Applied life science branches and derived concepts

  • Agriculture – science and practice of cultivating plants and livestock
    • Agronomy – science of cultivating plants for resources
  • Biocomputers – systems of biologically derived molecules, such as DNA and proteins, are used to perform computational calculations involving storing, retrieving, and processing data. The development of biological computing has been made possible by the expanding new science of nanobiotechnology.[6]
  • Biocontrolbioeffector-method of controlling pests (including insects, mites, weeds and plant diseases) using other living organisms.[7]
  • Bioengineering – study of biology through the means of engineering with an emphasis on applied knowledge and especially related to biotechnology
  • Bioelectronics – field at the convergence of electronics and biological sciences. The electrical state of biological matter significantly affects its structure and function, compare for instance the membrane potential, the signal transduction by neurons, the isoelectric point (IEP) and so on. Micro- and nano-electronic components and devices have increasingly been combined with biological systems like medical implants, biosensors, lab-on-a-chip devices etc. causing the emergence of this new scientific field.[8]

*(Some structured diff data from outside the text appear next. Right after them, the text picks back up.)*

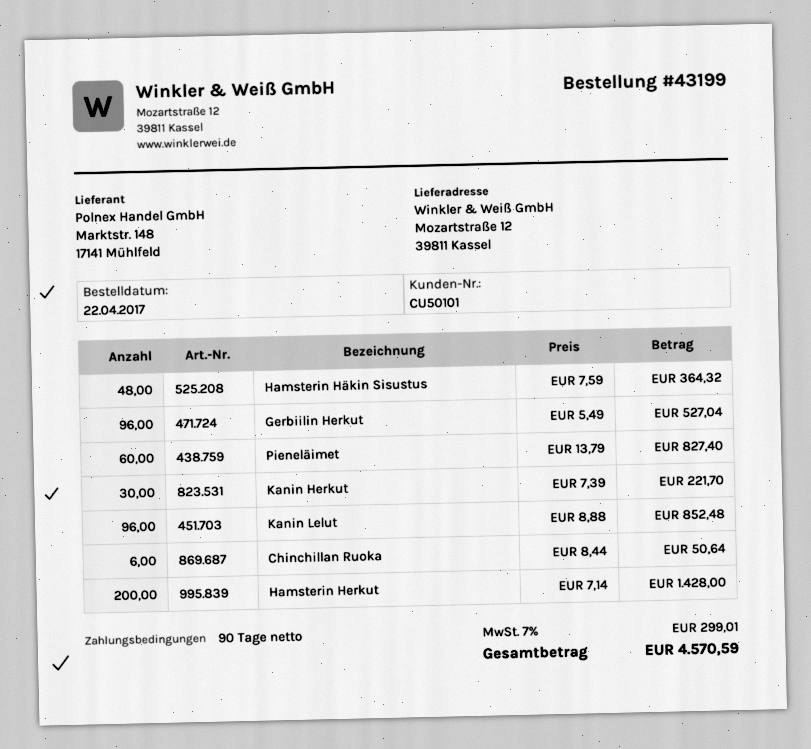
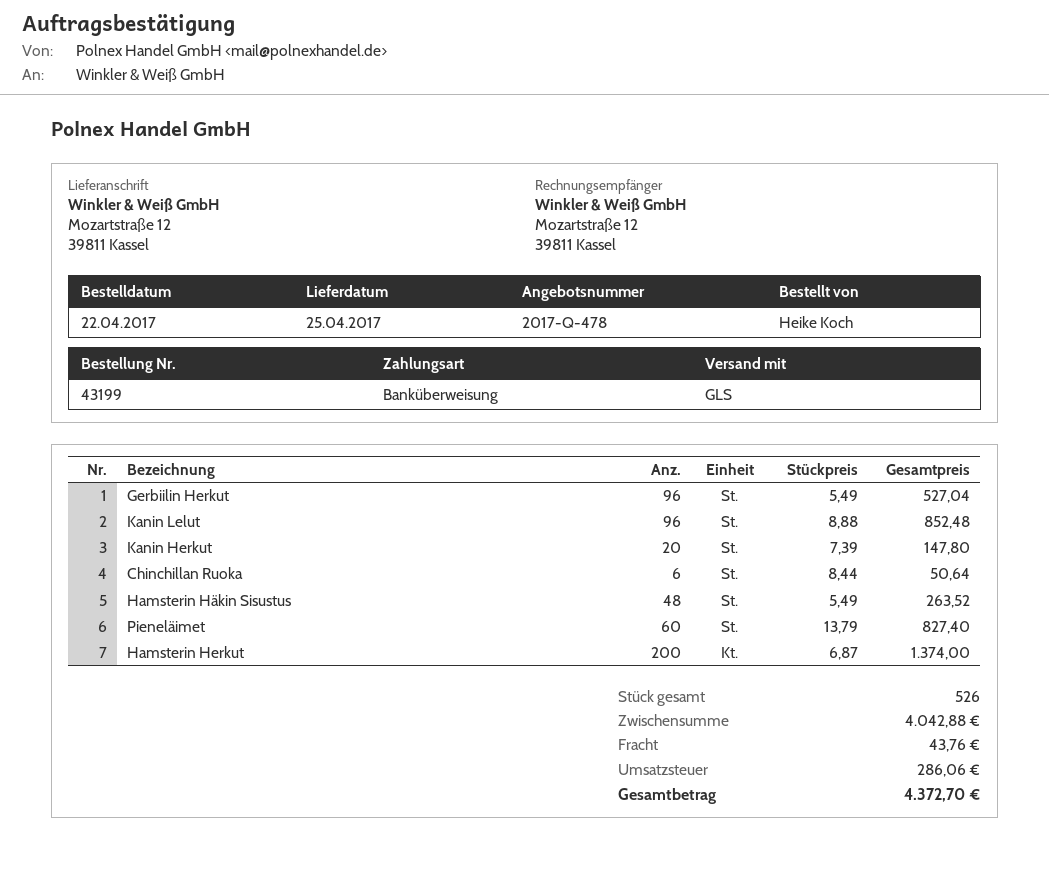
Hamsterin Häkin Sisustus: 48 x 7.59 = 364.32 -> 48 x 5.49 = 263.52
Kanin Herkut: 30 x 7.39 = 221.70 -> 20 x 7.39 = 147.80
Hamsterin Herkut: 200 x 7.14 = 1428.00 -> 200 x 6.87 = 1374.00
shipping: none -> 43.76
tax: 299.01 -> 286.06
total: 4570.59 -> 4372.70

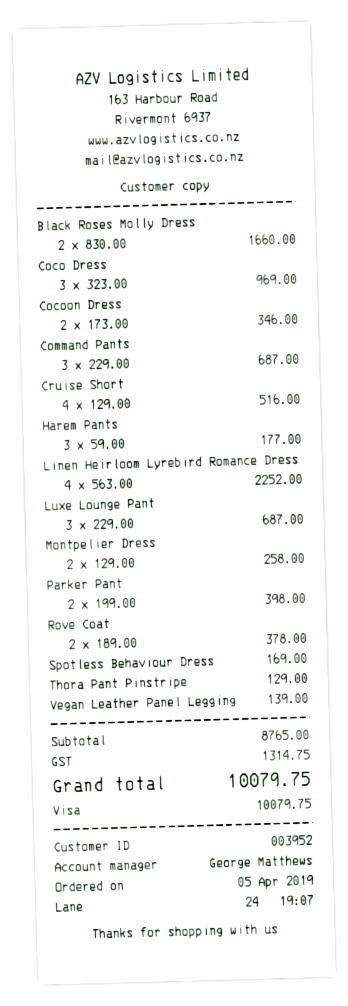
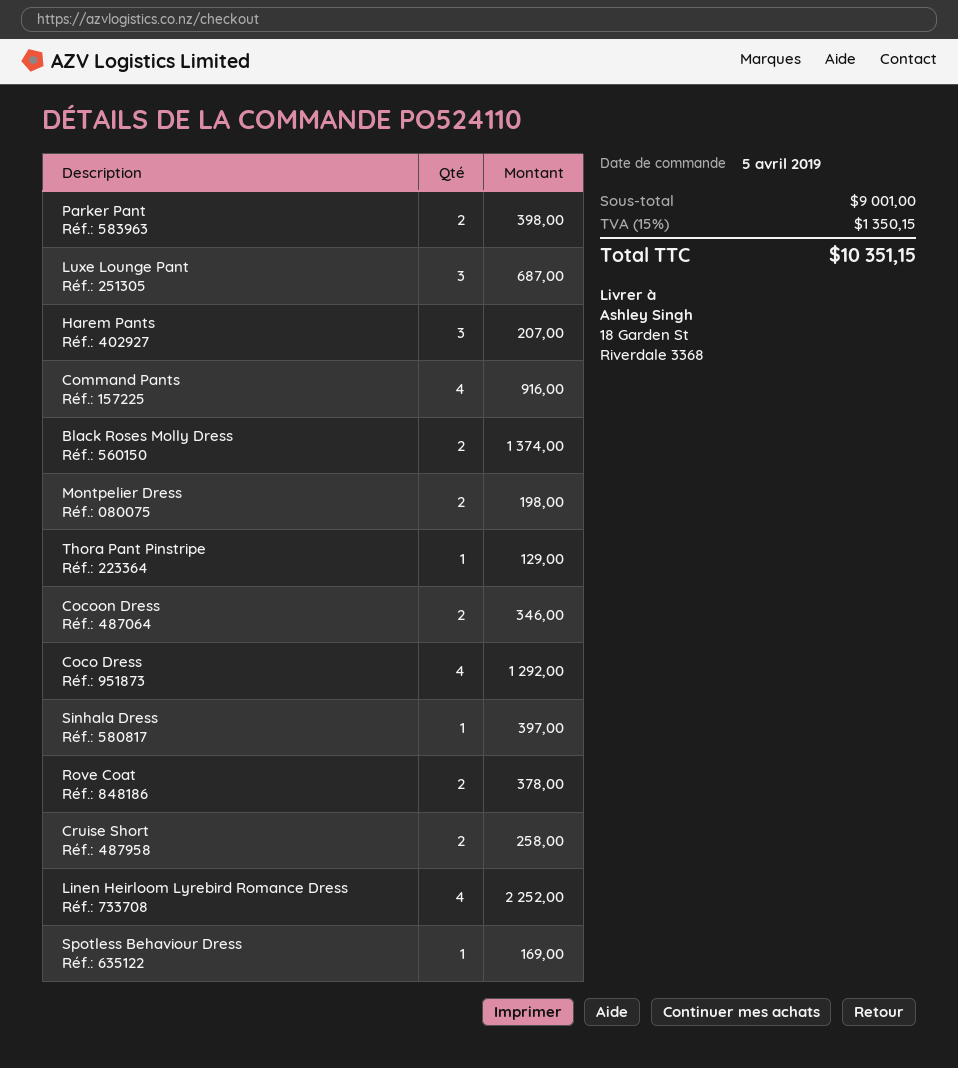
Black Roses Molly Dress: 2 for 1660.00 -> 2 for 1374.00
Coco Dress: 3 for 969.00 -> 4 for 1292.00
Command Pants: 3 for 687.00 -> 4 for 916.00
Cruise Short: 4 for 516.00 -> 2 for 258.00
Harem Pants: 3 for 177.00 -> 3 for 207.00
Montpelier Dress: 2 for 258.00 -> 2 for 198.00
Vegan Leather Panel Legging: 1 for 139.00 -> none
Sinhala Dress: none -> 1 for 397.00
subtotal: 8765.00 -> 9001.00
tax: 1314.75 -> 1350.15
total: 10079.75 -> 10351.15

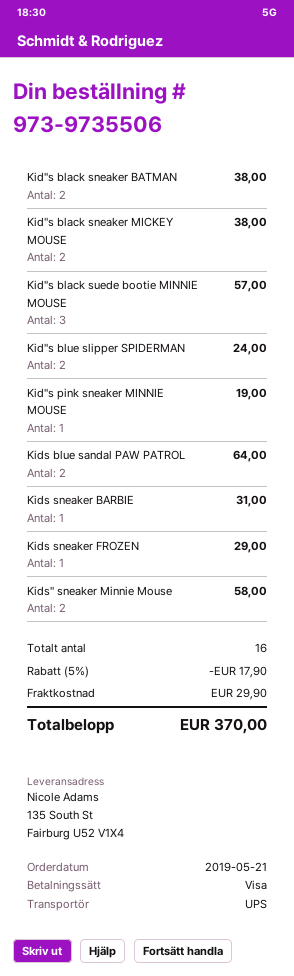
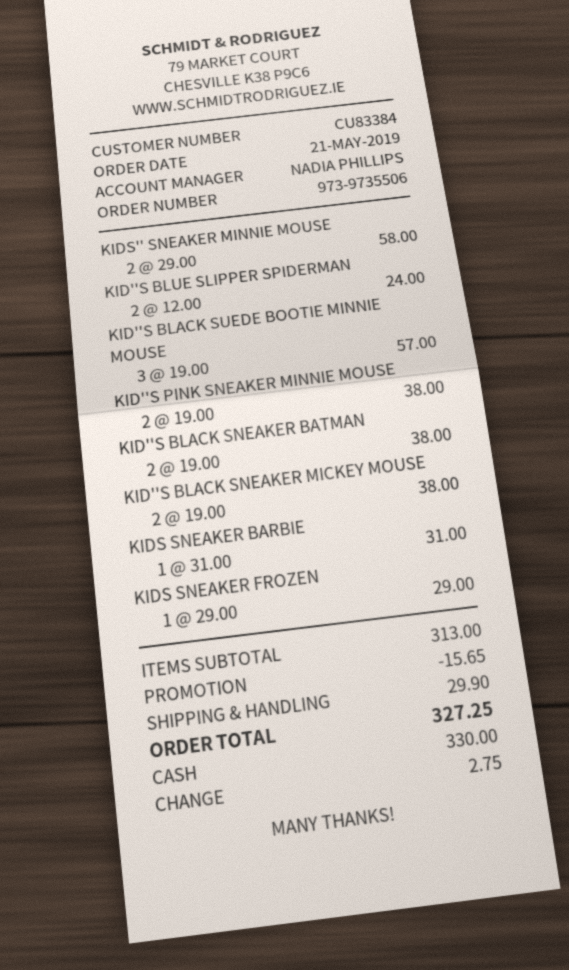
payment method: Visa -> cash
Kid''s pink sneaker MINNIE MOUSE: 1 for 19.00 -> 2 for 38.00
Kids blue sandal PAW PATROL: 2 for 64.00 -> none
discount: 17.90 -> 15.65
total: 370.00 -> 327.25

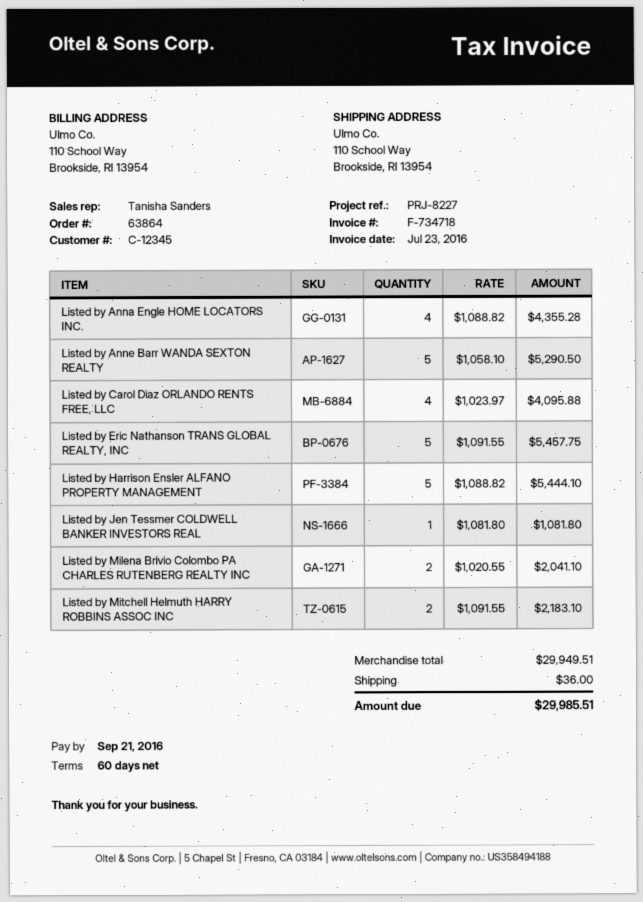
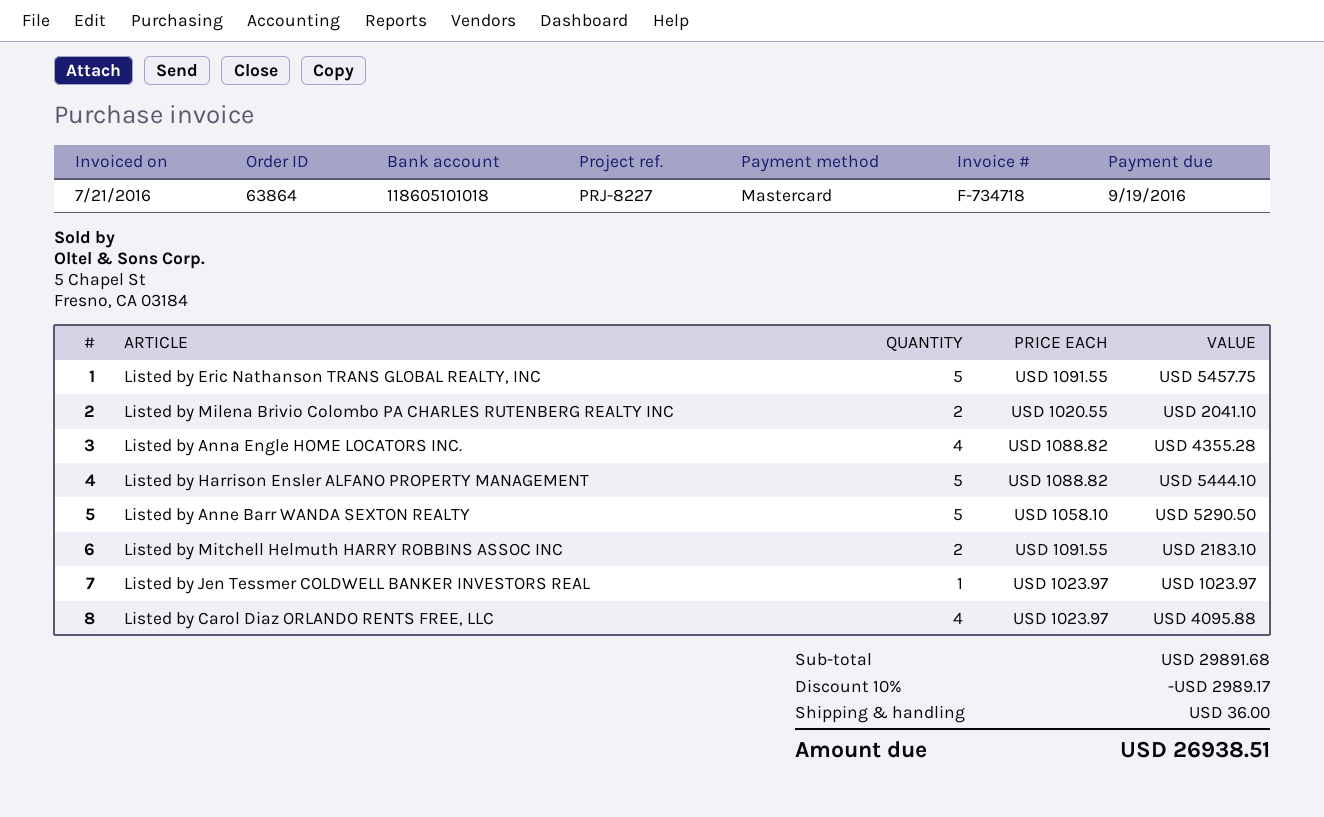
invoice date: 2016-07-23 -> 2016-07-21
due date: 2016-09-21 -> 2016-09-19
Listed by Jen Tessmer COLDWELL BANKER INVESTORS REAL: 1 x 1081.80 = 1081.80 -> 1 x 1023.97 = 1023.97
subtotal: 29949.51 -> 29891.68
discount: none -> 10% = 2989.17
total: 29985.51 -> 26938.51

  • Biomaterials – any matter, surface, or construct that interacts with biological systems. As a science, biomaterials is about fifty years old. The study of biomaterials is called biomaterials science. It has experienced steady and strong growth over its history, with many companies investing large amounts of money into the development of new products. Biomaterials science encompasses elements of medicine, biology, chemistry, tissue engineering and materials science.
  • Biomedical science – healthcare science, also known as biomedical science, is a set of applied sciences applying portions of natural science or formal science, or both, to develop knowledge, interventions, or technology of use in healthcare or public health. Such disciplines as medical microbiology, clinical virology, clinical epidemiology, genetic epidemiology and pathophysiology are medical sciences.
  • Biomonitoring – measurement of the body burden of toxic chemical compounds, elements, or their metabolites, in biological substances.[9][10] Often, these measurements are done in blood and urine.[11]
  • Biopolymerpolymers produced by living organisms; in other words, they are polymeric biomolecules. Since they are polymers, biopolymers contain monomeric units that are covalently bonded to form larger structures. There are three main classes of biopolymers, classified according to the monomeric units used and the structure of the biopolymer formed: polynucleotides (RNA and DNA), which are long polymers composed of 13 or more nucleotide monomers; polypeptides, which are short polymers of amino acids; and polysaccharides, which are often linear bonded polymeric carbohydrate structures.[12][13][14]
  • Biotechnology – manipulation of living matter, including genetic modification and synthetic biology[15]
  • Conservation biology – the management of nature and of Earth’s biodiversity with the aim of protecting species, their habitats, and ecosystems from excessive rates of extinction and the erosion of biotic interactions. It is an interdisciplinary subject drawing on natural and social sciences, and the practice of natural resource management.[16]
  • Environmental health – multidisciplinary field concerned with environmental epidemiology, toxicology, and exposure science.
  • Fermentation technology – study of use of microorganisms for industrial manufacturing of various products like vitamins, amino acids, antibiotics, beer, wine, etc.[17]
  • Food science – applied science devoted to the study of food. Activities of food scientists include the development of new food products, design of processes to produce and conserve these foods, choice of packaging materials, shelf-life studies, study of the effects of food on the human body, sensory evaluation of products using panels or potential consumers, as well as microbiological, physical (texture and rheology) and chemical testing.[18][19][20]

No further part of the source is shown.